(Itemized modification records)
◆ ◆ ◆ ◆ ◆ ◆ ◆
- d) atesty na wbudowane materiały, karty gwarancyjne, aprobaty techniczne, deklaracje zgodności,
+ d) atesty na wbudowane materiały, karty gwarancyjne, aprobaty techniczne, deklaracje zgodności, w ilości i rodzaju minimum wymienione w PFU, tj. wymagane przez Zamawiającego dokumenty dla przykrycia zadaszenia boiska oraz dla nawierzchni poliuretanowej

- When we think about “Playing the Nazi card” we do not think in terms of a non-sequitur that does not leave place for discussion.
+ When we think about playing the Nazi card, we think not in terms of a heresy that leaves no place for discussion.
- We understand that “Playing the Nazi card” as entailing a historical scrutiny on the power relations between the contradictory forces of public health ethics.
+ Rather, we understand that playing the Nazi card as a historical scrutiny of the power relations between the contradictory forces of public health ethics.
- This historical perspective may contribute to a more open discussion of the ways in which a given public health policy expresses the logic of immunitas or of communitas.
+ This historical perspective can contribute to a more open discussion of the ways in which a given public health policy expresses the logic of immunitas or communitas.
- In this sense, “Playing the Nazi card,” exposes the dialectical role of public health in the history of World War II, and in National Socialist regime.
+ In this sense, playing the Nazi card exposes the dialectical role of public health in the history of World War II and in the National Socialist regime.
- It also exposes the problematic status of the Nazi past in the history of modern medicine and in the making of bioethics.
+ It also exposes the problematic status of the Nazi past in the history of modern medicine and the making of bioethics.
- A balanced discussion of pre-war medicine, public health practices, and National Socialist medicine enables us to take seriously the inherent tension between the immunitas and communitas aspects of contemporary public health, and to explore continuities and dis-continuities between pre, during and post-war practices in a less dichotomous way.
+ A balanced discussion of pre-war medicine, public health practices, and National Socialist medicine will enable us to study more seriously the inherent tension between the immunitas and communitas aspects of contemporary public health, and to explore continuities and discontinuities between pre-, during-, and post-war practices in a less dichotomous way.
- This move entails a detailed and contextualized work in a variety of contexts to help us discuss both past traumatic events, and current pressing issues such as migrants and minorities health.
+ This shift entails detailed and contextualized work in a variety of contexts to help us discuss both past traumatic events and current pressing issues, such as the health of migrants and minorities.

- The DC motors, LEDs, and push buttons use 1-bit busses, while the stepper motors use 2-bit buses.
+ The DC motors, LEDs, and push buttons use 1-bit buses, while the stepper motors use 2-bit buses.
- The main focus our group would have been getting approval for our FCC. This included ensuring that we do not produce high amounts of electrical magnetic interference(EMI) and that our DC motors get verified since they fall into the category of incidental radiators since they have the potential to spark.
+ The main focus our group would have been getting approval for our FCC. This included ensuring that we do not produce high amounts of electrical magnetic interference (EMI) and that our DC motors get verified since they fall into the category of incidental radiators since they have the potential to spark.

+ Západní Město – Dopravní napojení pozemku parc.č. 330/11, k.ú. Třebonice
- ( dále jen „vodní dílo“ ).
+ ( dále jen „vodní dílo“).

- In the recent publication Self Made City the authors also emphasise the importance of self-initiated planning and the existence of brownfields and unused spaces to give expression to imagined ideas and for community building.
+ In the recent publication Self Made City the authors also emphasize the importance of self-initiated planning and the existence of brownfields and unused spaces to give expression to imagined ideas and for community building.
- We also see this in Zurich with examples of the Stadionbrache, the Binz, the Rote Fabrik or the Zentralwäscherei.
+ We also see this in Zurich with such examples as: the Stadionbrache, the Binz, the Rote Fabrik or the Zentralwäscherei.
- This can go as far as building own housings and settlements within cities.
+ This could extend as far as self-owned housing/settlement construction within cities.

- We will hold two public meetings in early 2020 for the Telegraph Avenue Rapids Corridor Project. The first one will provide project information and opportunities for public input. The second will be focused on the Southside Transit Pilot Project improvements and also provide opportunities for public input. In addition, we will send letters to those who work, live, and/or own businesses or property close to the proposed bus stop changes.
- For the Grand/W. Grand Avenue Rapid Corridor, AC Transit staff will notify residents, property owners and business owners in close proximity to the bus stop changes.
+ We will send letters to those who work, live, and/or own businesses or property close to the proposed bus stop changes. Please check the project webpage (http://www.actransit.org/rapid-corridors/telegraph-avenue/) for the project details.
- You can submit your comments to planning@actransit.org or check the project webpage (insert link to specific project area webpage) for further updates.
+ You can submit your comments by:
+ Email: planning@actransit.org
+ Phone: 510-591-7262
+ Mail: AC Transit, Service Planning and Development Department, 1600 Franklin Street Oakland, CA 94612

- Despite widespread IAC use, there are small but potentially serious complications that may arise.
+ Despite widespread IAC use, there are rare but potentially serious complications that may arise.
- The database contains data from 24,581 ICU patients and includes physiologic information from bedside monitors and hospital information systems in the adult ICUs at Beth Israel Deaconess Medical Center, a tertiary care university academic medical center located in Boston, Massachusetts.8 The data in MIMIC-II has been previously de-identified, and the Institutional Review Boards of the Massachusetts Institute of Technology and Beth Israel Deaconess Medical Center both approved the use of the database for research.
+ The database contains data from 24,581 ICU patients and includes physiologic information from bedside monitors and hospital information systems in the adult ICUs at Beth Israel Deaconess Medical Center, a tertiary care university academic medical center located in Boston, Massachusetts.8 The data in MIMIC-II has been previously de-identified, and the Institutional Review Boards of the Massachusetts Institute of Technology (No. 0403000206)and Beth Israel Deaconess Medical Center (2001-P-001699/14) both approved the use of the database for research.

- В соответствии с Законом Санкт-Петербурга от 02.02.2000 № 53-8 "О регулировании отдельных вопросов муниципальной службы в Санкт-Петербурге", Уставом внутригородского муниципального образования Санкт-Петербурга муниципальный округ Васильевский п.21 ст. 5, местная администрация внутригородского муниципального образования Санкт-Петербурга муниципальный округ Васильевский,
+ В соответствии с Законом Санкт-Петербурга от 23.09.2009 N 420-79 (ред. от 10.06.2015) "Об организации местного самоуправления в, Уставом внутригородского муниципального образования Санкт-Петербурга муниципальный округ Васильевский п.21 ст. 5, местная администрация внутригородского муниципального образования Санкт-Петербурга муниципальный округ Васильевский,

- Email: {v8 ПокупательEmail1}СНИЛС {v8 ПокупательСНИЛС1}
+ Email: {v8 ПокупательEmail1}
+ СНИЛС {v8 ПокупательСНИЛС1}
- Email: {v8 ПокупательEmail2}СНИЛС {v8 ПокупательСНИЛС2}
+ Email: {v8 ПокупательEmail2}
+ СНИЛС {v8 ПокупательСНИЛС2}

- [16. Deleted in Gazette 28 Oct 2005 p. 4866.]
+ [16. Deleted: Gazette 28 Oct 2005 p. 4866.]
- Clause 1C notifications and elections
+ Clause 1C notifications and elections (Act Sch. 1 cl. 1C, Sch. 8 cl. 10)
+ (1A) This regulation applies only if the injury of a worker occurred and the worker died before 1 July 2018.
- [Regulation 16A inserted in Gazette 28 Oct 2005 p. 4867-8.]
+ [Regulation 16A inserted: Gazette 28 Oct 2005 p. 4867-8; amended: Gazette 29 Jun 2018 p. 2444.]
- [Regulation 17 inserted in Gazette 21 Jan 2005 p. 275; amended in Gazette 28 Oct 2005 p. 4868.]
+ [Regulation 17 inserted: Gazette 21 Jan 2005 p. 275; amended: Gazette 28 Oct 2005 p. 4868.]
◆ ◆ ◆ ◆ ◆ ◆ ◆
▶ _Assignment_
What lines above mention "Санкт"? Copy each one.

▶ _Output of the exercise_
- В соответствии с Законом Санкт-Петербурга от 02.02.2000 № 53-8 "О регулировании отдельных вопросов муниципальной службы в Санкт-Петербурге", Уставом внутригородского муниципального образования Санкт-Петербурга муниципальный округ Васильевский п.21 ст. 5, местная администрация внутригородского муниципального образования Санкт-Петербурга муниципальный округ Васильевский,
+ В соответствии с Законом Санкт-Петербурга от 23.09.2009 N 420-79 (ред. от 10.06.2015) "Об организации местного самоуправления в, Уставом внутригородского муниципального образования Санкт-Петербурга муниципальный округ Васильевский п.21 ст. 5, местная администрация внутригородского муниципального образования Санкт-Петербурга муниципальный округ Васильевский,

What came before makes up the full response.